Exercise details:
Begin at the line containing "Desert 225 Schwarz" in the data below and go on through the line containing "total: 1664.25 -> 1342.05", repeating each line exactly; include both ends and no other line.

───── Exercise materials ─────

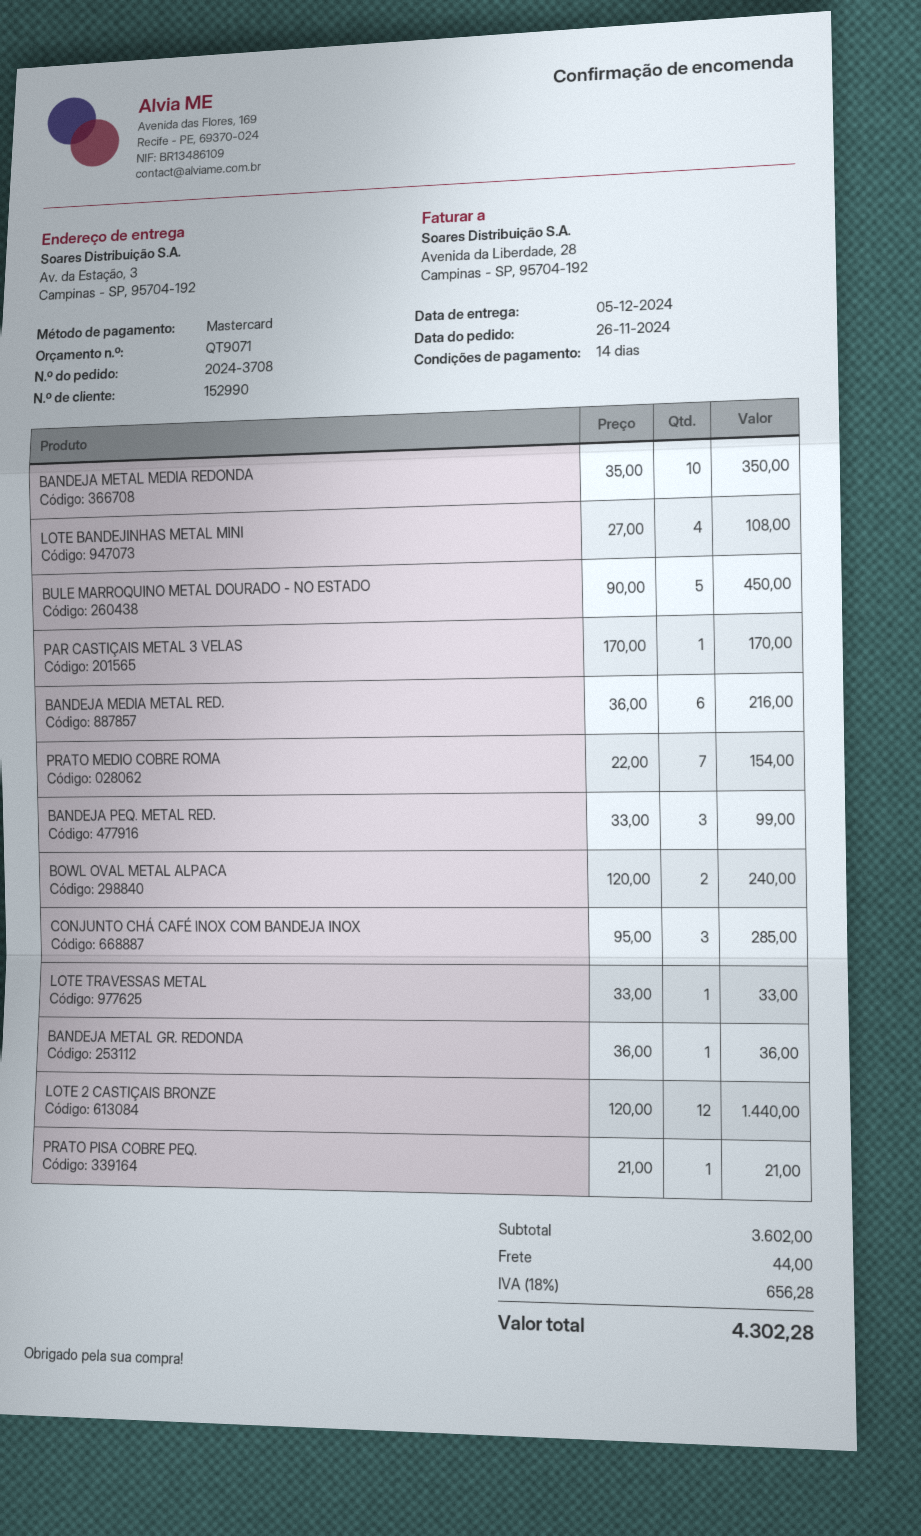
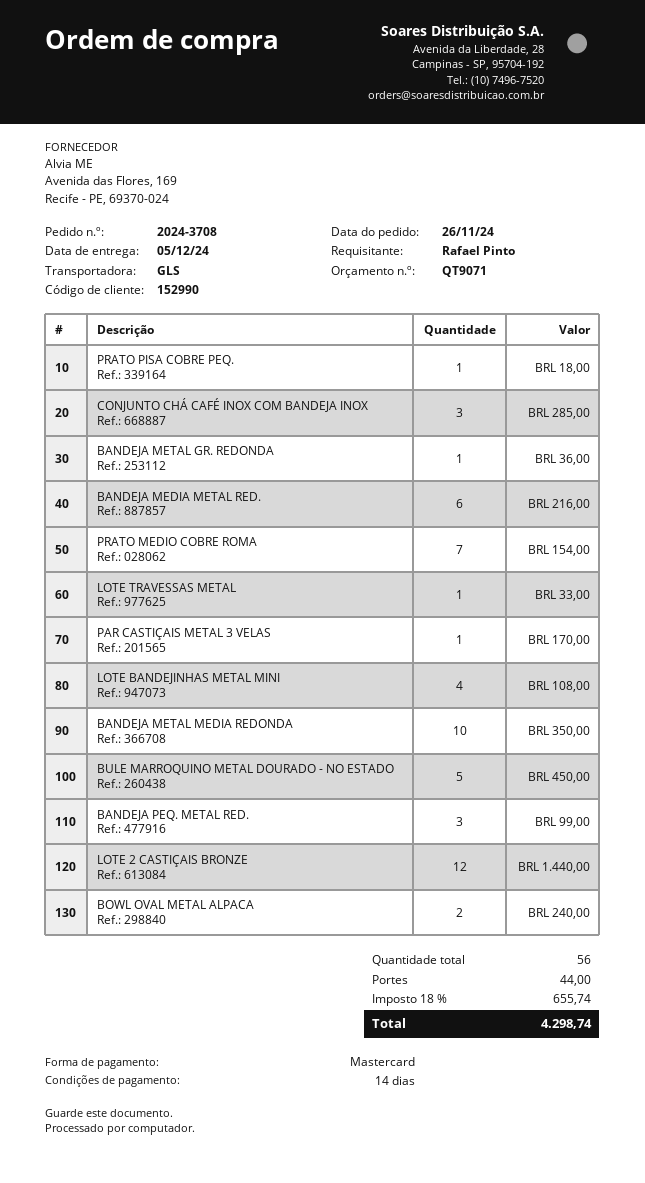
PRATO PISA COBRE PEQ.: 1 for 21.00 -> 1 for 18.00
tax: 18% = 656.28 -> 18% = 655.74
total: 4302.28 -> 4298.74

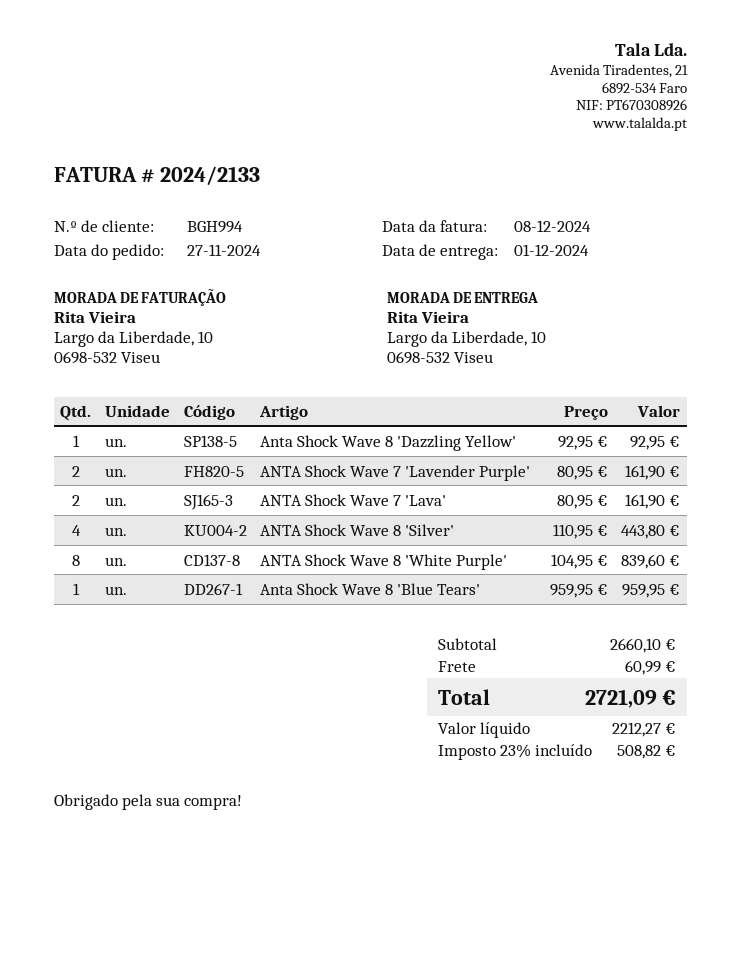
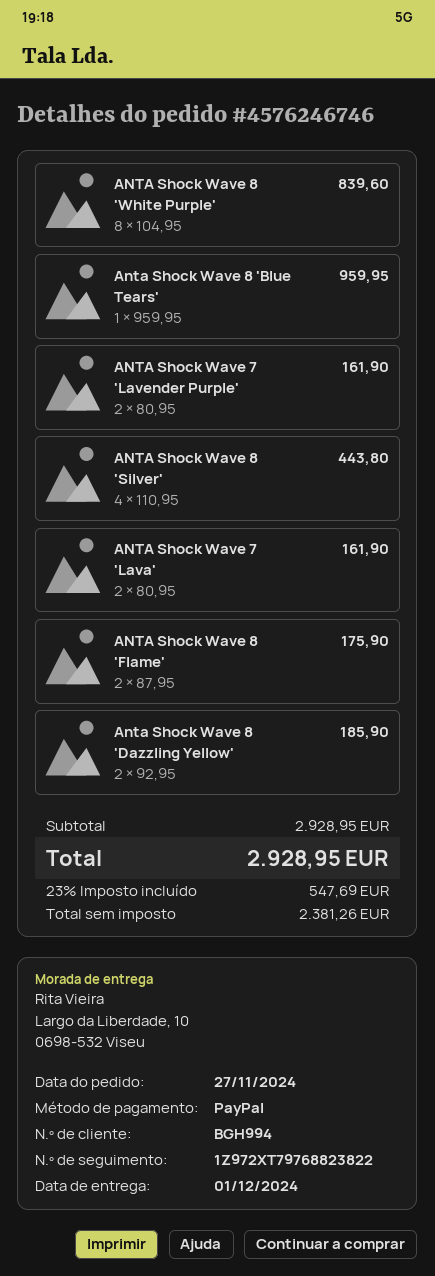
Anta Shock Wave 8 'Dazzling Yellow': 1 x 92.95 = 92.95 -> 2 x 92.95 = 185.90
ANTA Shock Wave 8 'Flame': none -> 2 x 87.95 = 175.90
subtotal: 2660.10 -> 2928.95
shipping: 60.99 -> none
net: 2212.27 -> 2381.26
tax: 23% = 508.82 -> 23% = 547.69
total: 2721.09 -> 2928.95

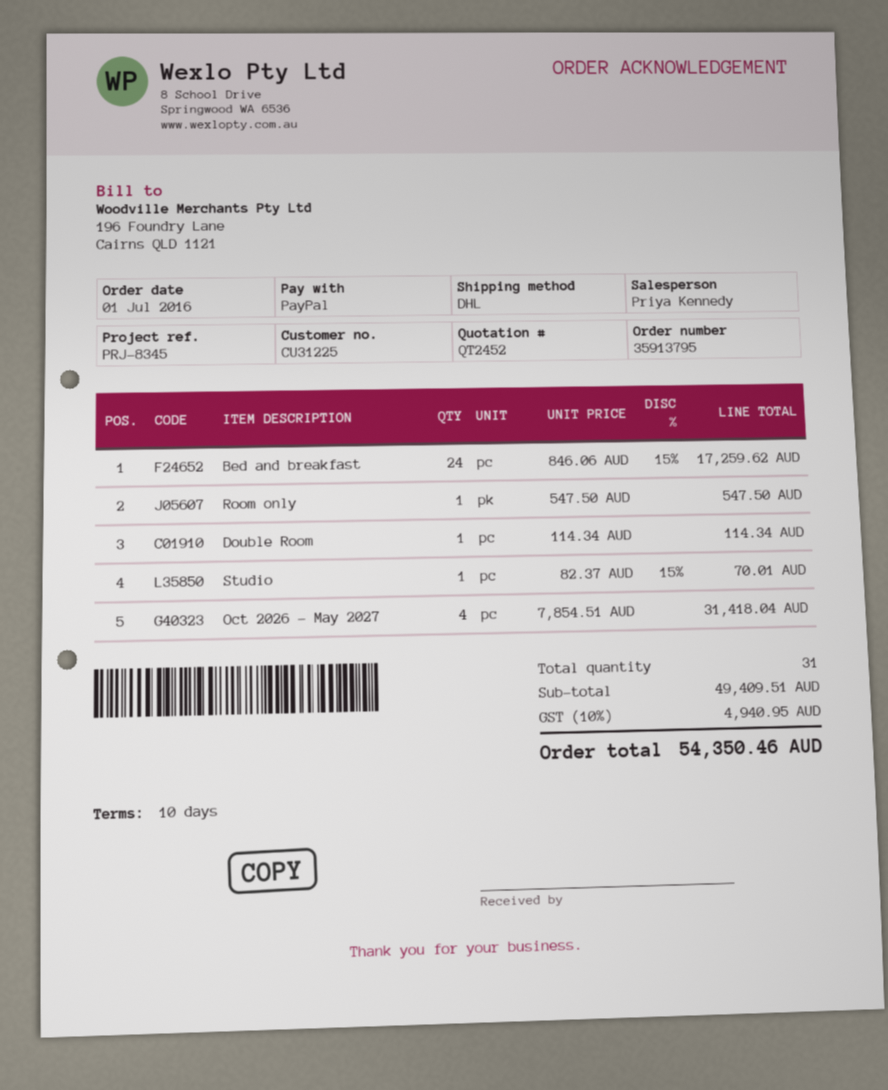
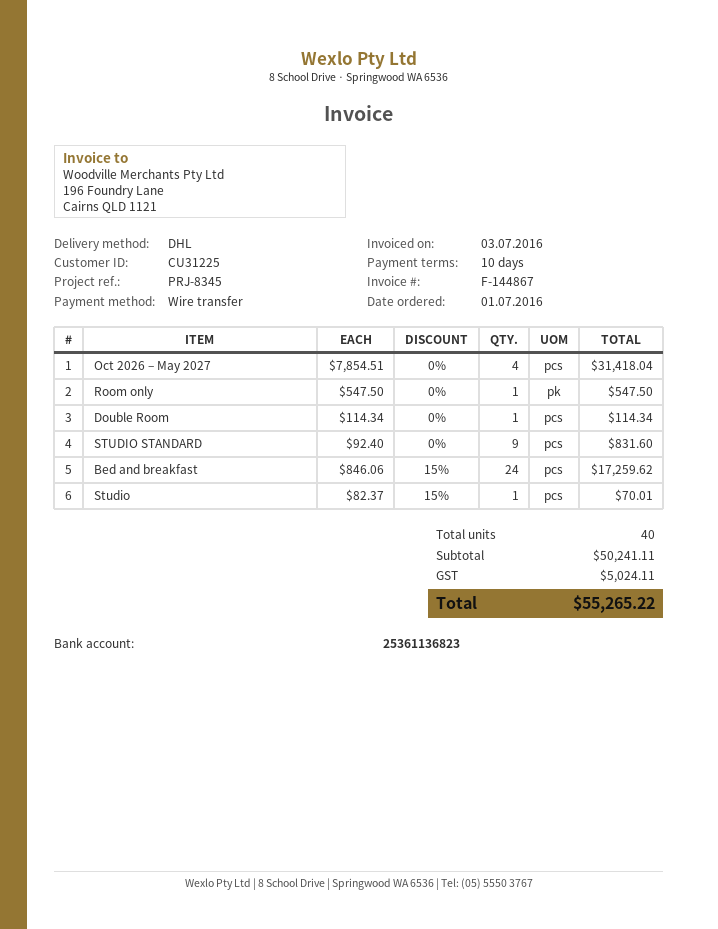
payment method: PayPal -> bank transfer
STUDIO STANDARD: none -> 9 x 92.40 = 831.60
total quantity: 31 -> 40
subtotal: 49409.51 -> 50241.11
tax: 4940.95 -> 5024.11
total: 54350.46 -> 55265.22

─────
───── Exercise materials ─────

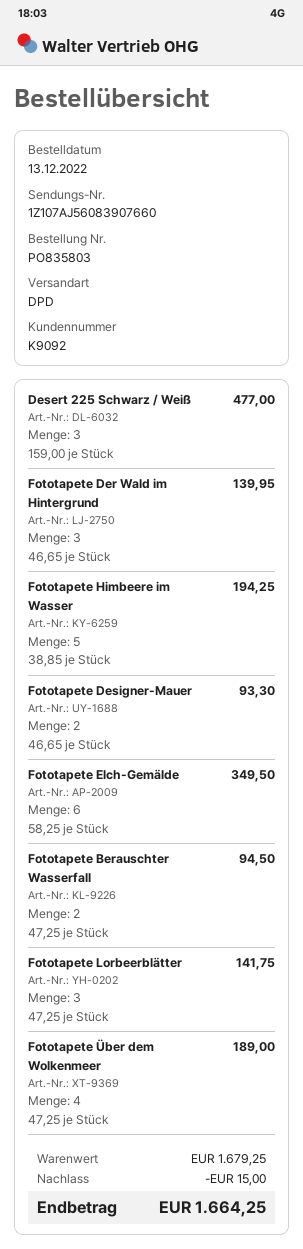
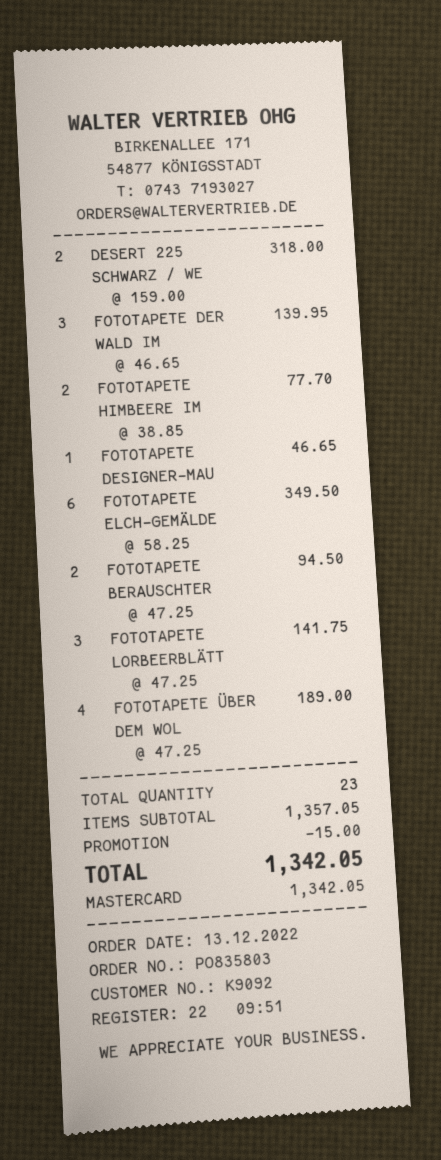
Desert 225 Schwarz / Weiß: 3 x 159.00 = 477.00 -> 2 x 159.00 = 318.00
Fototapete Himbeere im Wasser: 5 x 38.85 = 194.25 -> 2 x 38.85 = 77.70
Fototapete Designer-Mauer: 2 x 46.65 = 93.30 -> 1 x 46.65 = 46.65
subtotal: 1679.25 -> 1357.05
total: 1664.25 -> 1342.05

─────

Solution for this exercise:
Desert 225 Schwarz / Weiß: 3 x 159.00 = 477.00 -> 2 x 159.00 = 318.00
Fototapete Himbeere im Wasser: 5 x 38.85 = 194.25 -> 2 x 38.85 = 77.70
Fototapete Designer-Mauer: 2 x 46.65 = 93.30 -> 1 x 46.65 = 46.65
subtotal: 1679.25 -> 1357.05
total: 1664.25 -> 1342.05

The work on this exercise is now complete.